Además, en los últimos meses también apareció un nuevo perfil que llama la atención: usuarios con trabajo. Beatriz Leal explica que la ayuda de familiares o amigos es fundamental. Y no todos la tienen. "Hemos tenido personas en una situación normalizada, con casa y trabajo, que lo perdieron. Y sin una red de apoyo, puedes acabar en esta situación", reflexiona, e insiste: "la red familiar lo es todo".

Caseta para perros en el patio / Iago López
Para los que llegan con mascotas, hay un patio con una pequeña caseta para que duerman los perros, ya que no pueden acceder a los dormitorios. "El dueño se tiene que responsabilizar de la limpieza", cuenta la responsable del centro, que asegura que hay usuarios que declinan alojarse aquí por no poder compartir cama con sus animales.
Atención social para revertir la situación
Este centro, que trabaja en coordinación con otras entidades, con el hospital y con el Servicio municipal de atención a urgencias sociales, no solo ofrece cama y techo a los que no tienen, sino que también se ven acompañados durante el proceso.
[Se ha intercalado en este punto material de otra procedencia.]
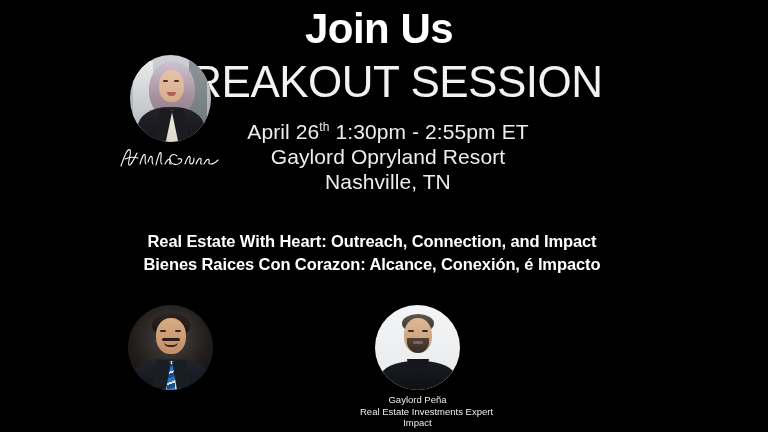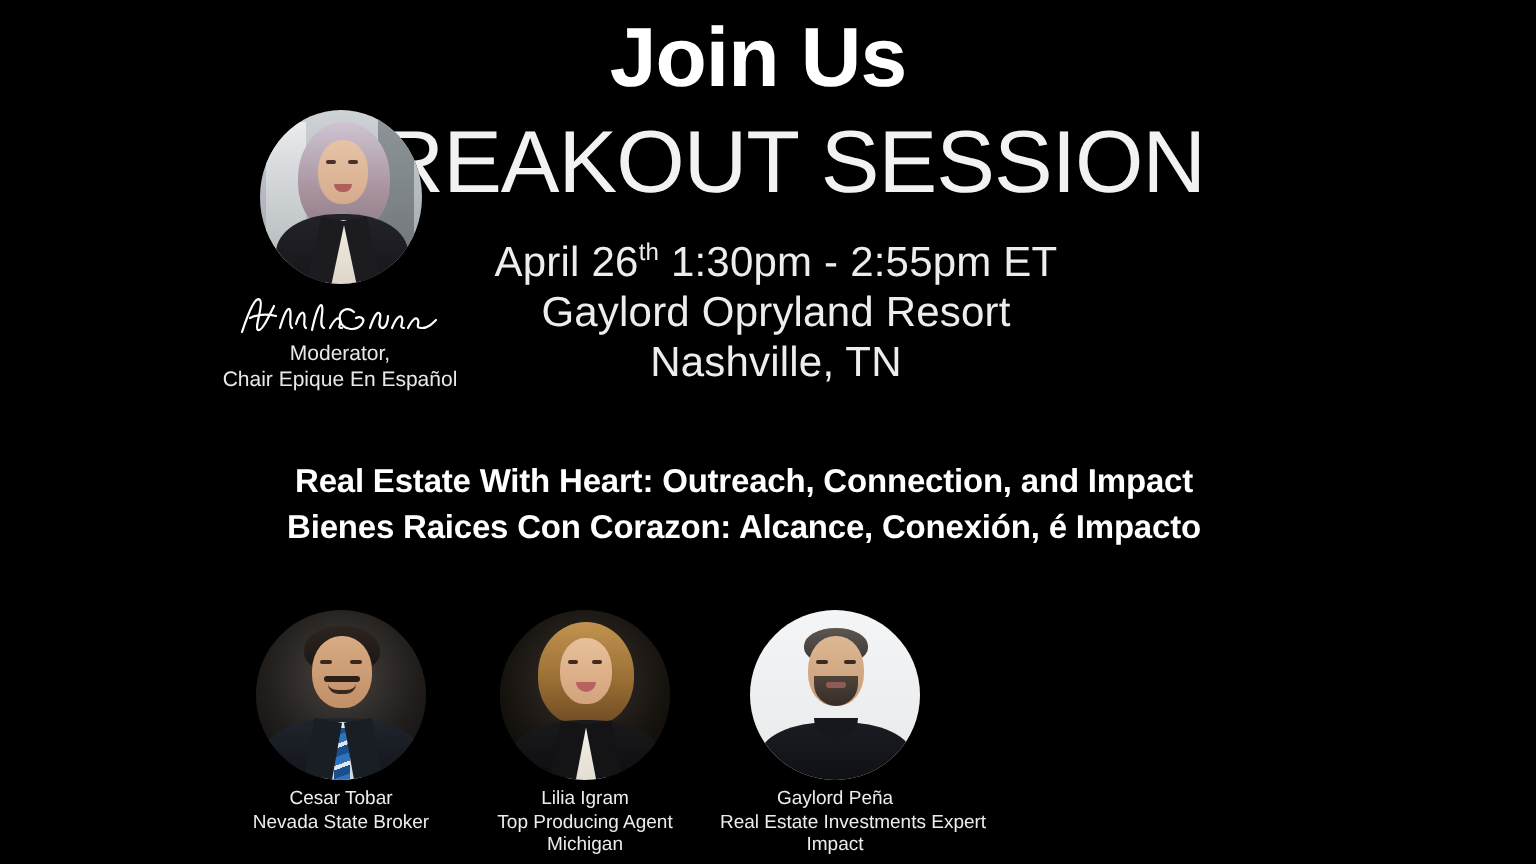--- a/index.html
+++ b/index.html
@@ -225,10 +225,6 @@
       </svg>
     </div>
 
-    <div class="mod-role">
-      <span>Moderator,</span><br>
-      <span>Chair Epique En Español</span>
-    </div>
   </div>
 
   <div class="speakers">

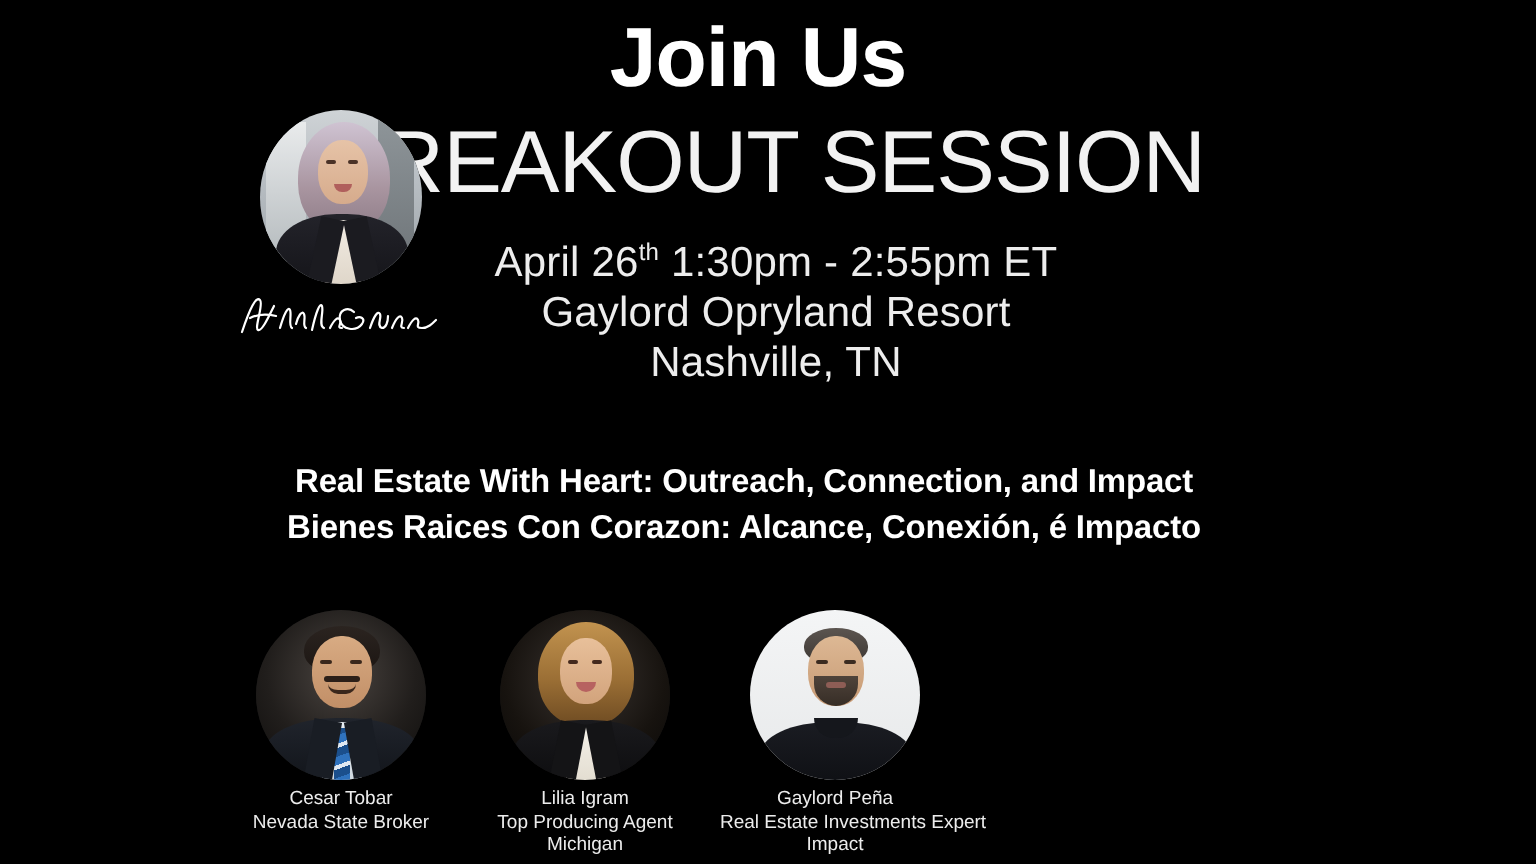--- a/index.html
+++ b/index.html
@@ -246,11 +246,6 @@
           <div style="position:absolute;left:47px;top:55px;width:14px;height:36px;background:#191d24;transform:rotate(-10deg);"></div>
         </div>
       </div>
-      <div class="sp-caption">
-        <span class="sp-name">Cesar Tobar</span>
-        <span class="sp-title">Nevada State Broker</span>
-        <span class="sp-loc"></span>
-      </div>
     </div>
 
     <div class="speaker" style="left:235px; width:115px;">

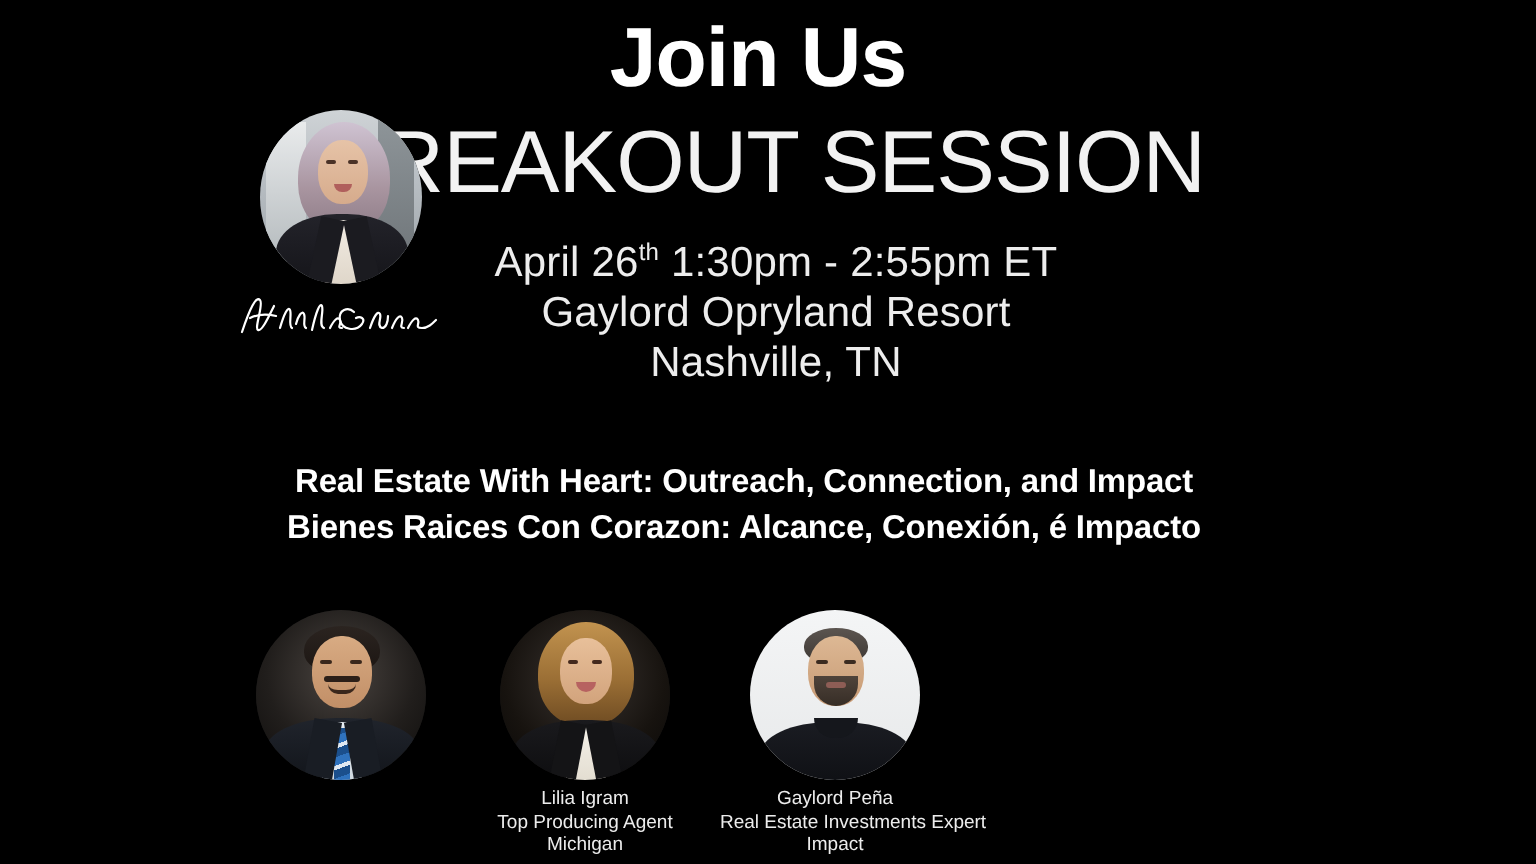--- a/index.html
+++ b/index.html
@@ -248,27 +248,6 @@
       </div>
     </div>
 
-    <div class="speaker" style="left:235px; width:115px;">
-      <div class="sp-photo">
-        <div class="face">
-          <div class="bg-dark" style="background:radial-gradient(circle at 50% 40%, #3a3431 0%, #17130f 60%, #070605 100%);"></div>
-          <div class="hair" style="left:19px;top:6px;width:48px;height:52px;background:linear-gradient(180deg,#c2934f 0%,#9b6f35 55%,#6e4b22 100%);"></div>
-          <div class="head" style="left:30px;top:14px;width:26px;height:33px;background:linear-gradient(180deg,#e8c09a 0%,#d2a37c 100%);"></div>
-          <div style="position:absolute;left:34px;top:25px;width:5px;height:2px;background:#43291d;border-radius:1px;"></div>
-          <div style="position:absolute;left:46px;top:25px;width:5px;height:2px;background:#43291d;border-radius:1px;"></div>
-          <div style="position:absolute;left:38px;top:36px;width:10px;height:5px;background:#b76260;border-radius:0 0 7px 7px;"></div>
-          <div class="body" style="left:6px;top:55px;width:74px;height:38px;background:linear-gradient(180deg,#1a1a1d 0%,#0a0a0c 100%);"></div>
-          <div class="shirt" style="left:33px;top:58px;width:20px;height:32px;background:linear-gradient(180deg,#f5f1e9,#e0dacd);"></div>
-          <div style="position:absolute;left:27px;top:56px;width:13px;height:35px;background:#141416;transform:rotate(11deg);"></div>
-          <div style="position:absolute;left:46px;top:56px;width:13px;height:35px;background:#141416;transform:rotate(-11deg);"></div>
-        </div>
-      </div>
-      <div class="sp-caption">
-        <span class="sp-name">Lilia Igram</span>
-        <span class="sp-title">Top Producing Agent</span>
-        <span class="sp-loc">Michigan</span>
-      </div>
-    </div>
 
     <div class="speaker" style="left:360px; width:115px;">
       <div class="sp-photo">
Hay auxiliares, técnicos y una integradora social para aliviar el camino. "Se potencian los procesos de intervención. La integradora les ayuda en la búsqueda de habitación", declara Leal, que reconoce que en A Coruña, como ocurre en el resto de Galicia, el precio de la vivienda es un obstáculo más al que hacer frente. "Hay gente que está en un buen proceso y no encuentra un alojamiento al que ir", lamenta.
Alerta de que hay "factores" que dificultan el proceso para revertir la situación, "como el consumo de alcohol o drogas y los problemas de salud mental". En este último caso, si se aprecia riesgo en la vida, se inician las medidas de apoyo judiciales, comunicándoselo a la Fiscalía, que es la que valora la situación. Si concluye que se debe autorizar su ingreso en un centro específico, se lo comunica al juzgado, que es el que resuelve. "Es un proceso muy largo", reconoce.

Beatriz Leal, en una sala del centro / Iago López
Además de la entrevista inicial, para conocer cada situación, explicar las normas y poder ofrecer atención personalizada, se hacen seguimientos de cada caso. "Si vemos que está en el punto de revertir la situación pero se acaba la estancia, hacemos prórrogas", señala. También tramitan entradas en residencias de mayores.
Todo ello lo convierte, según la responsable, en un "centro de reposo, de recuperación y de seguridad, que da continuidad al resto de recursos de la ciudad". Siempre, por supuesto, "adaptado a lo que va surgiendo". "Somos flexibles", expone Beatriz Leal, que aclara que "no se puede obligar a nadie a ir a un sitio que no quiera".